Akan tetapi, tidak berlangsung lama, tiba-tiba Pak supir keluar dari arah dapur dan terlihat kebingungan dengan panggilan Edward yang terdengar sangat keras.
“Ada apa, Tuan? Kenapa?” tanya Pak supir keheranan.
“Mrs Gina di mana? Dan Rose tidak ada di dalam kamarnya. Mereka berdua ke mana, ya?” Edward angkat bicara tegas.
“Saya juga tidak tahu, Tuan. Nona Rose tadi sempat terakhir kali ke dapur, mengambil pisau, untuk membuka buah, katanya. Kalau istri saya, mungkin ke pasar, belanja barang-barang dapur yang habis.”
“Pisau?!” Edward dan Liana terbelalak.
“Jangan-jangan ... ah, tidak!” entak suara Edward sembari diikuti gelengan frustrasi dari gerak kepala Liana.
Bingung harus berbuat apa dan hanya bisa menunggu di atas kursi, tepat di depan meja makan, Edward dan Liana berharap ada sebuah tanda-tanda bahwa Rose baik-baik saja. Benak yang tidak-tidak keluar dari dalam pikirannya, saat Pak supir menyebutkan kata ‘pisau’ sedang diambil Rose saat kedua sahabatnya tadi berpamitan untuk pulang kembali.
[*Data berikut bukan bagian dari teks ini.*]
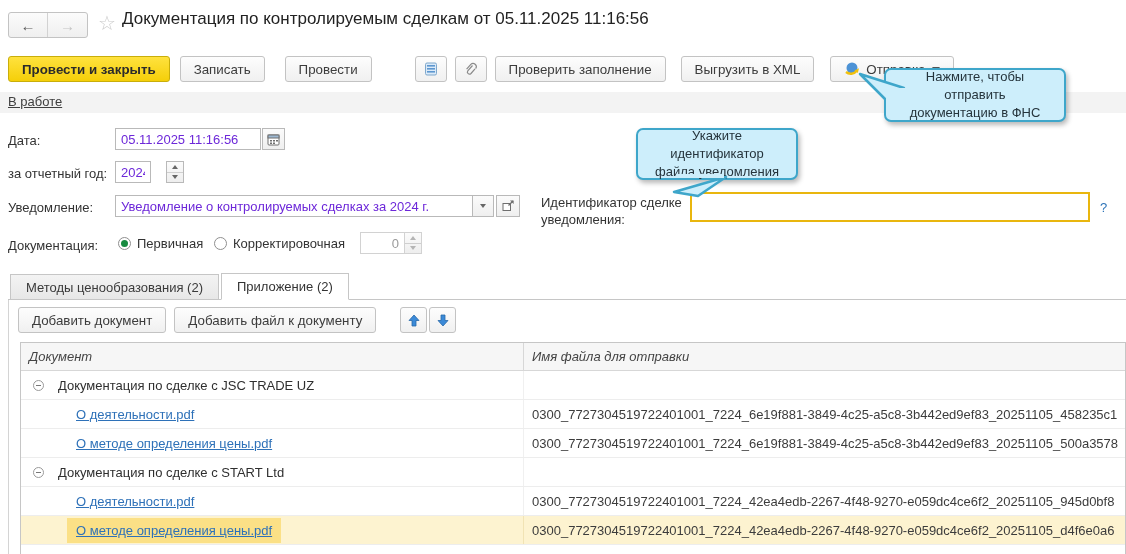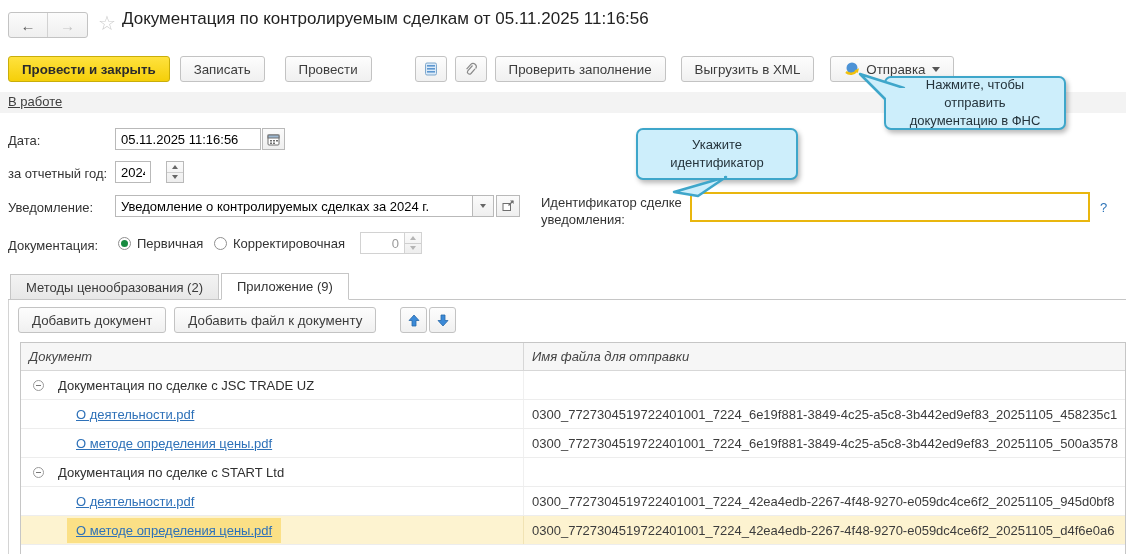"Нажмите, чтобы отправить" div.callout { top: 76px -> 68px }
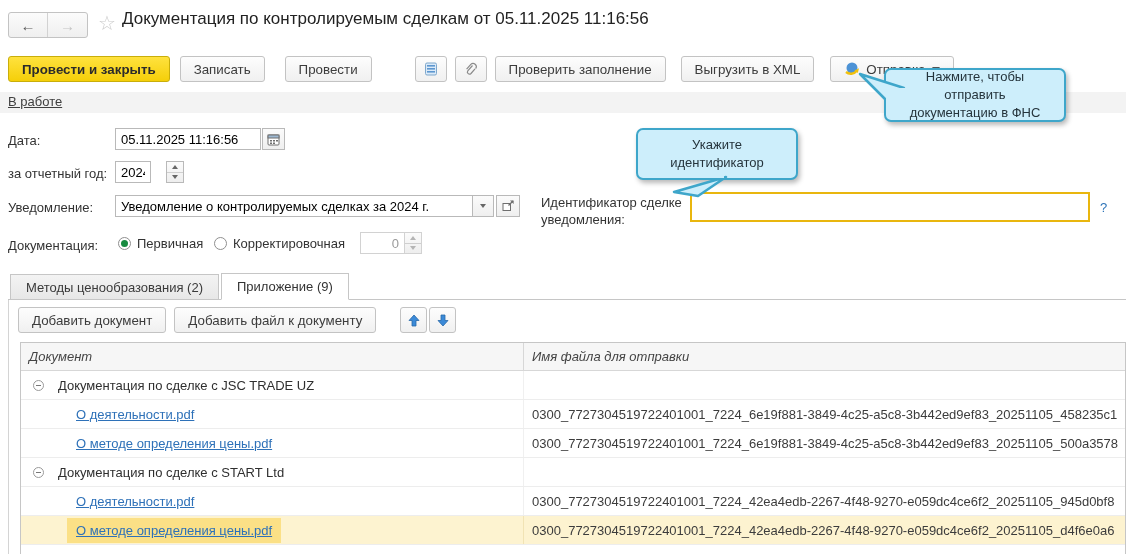"05.11.2025 11:16:56" .field { color: #000000 -> #6d28d9 }
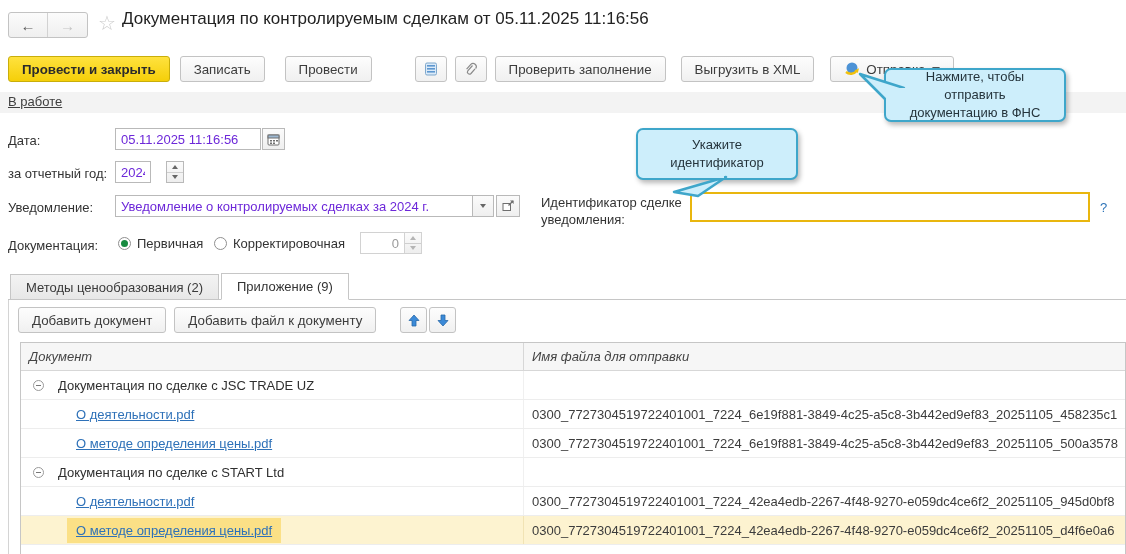"файла уведомления" span { html: none -> <span>файла уведомления</span> }
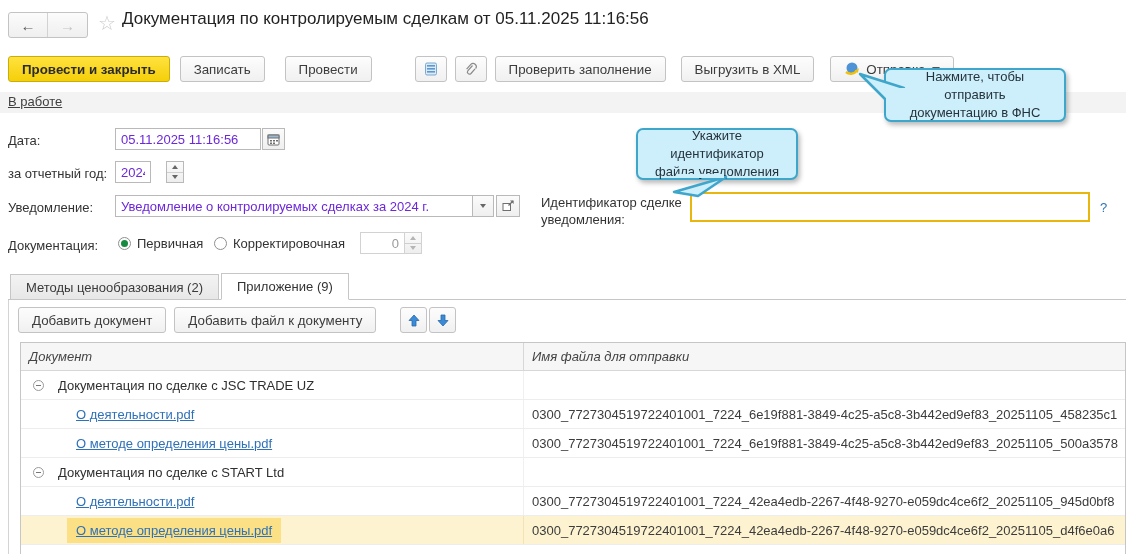"Приложение (9)" div.tab { text: 9 -> 2 }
Akan tetapi, belum tentu. Soalnya Ms Gina juga tidak ada di rumah, bersamaan dengan tidak adanya Rose di tempat ini. Bisa jadi pikiran mereka salah, dan ternyata Rose pergi ke pasar bersama asisten rumah tangga James itu.
Derap langkah kaki seseorang terdengar berjalan dari arah belakang. Suara dua orang yang saling berbincang juga terdengar jelas di pendengaran Liana dan Edward.
“Siapa yang sedang berbicara?” tanyanya spontan kepada Liana yang terduduk di hadapan.
“Iya, suara siapa itu? Sepertinya aku kenal, Edward, atau hanya salah dengar?”
Menatap punggung seseorang yang berdiri di depan meja makan, Rose memberhentikan langkahnya. Gadis itu terdiam mematung di tempat, sembari mengerutkan dahi.
“Edward ... Liana ...?” panggil lirih suara Rose.
Berbalik arah dan menatap seseorang di ujung sana, Edward dan Liana juga ikut menatap heran.
“Ro-Rose?” ucap dua orang itu secara bersamaan.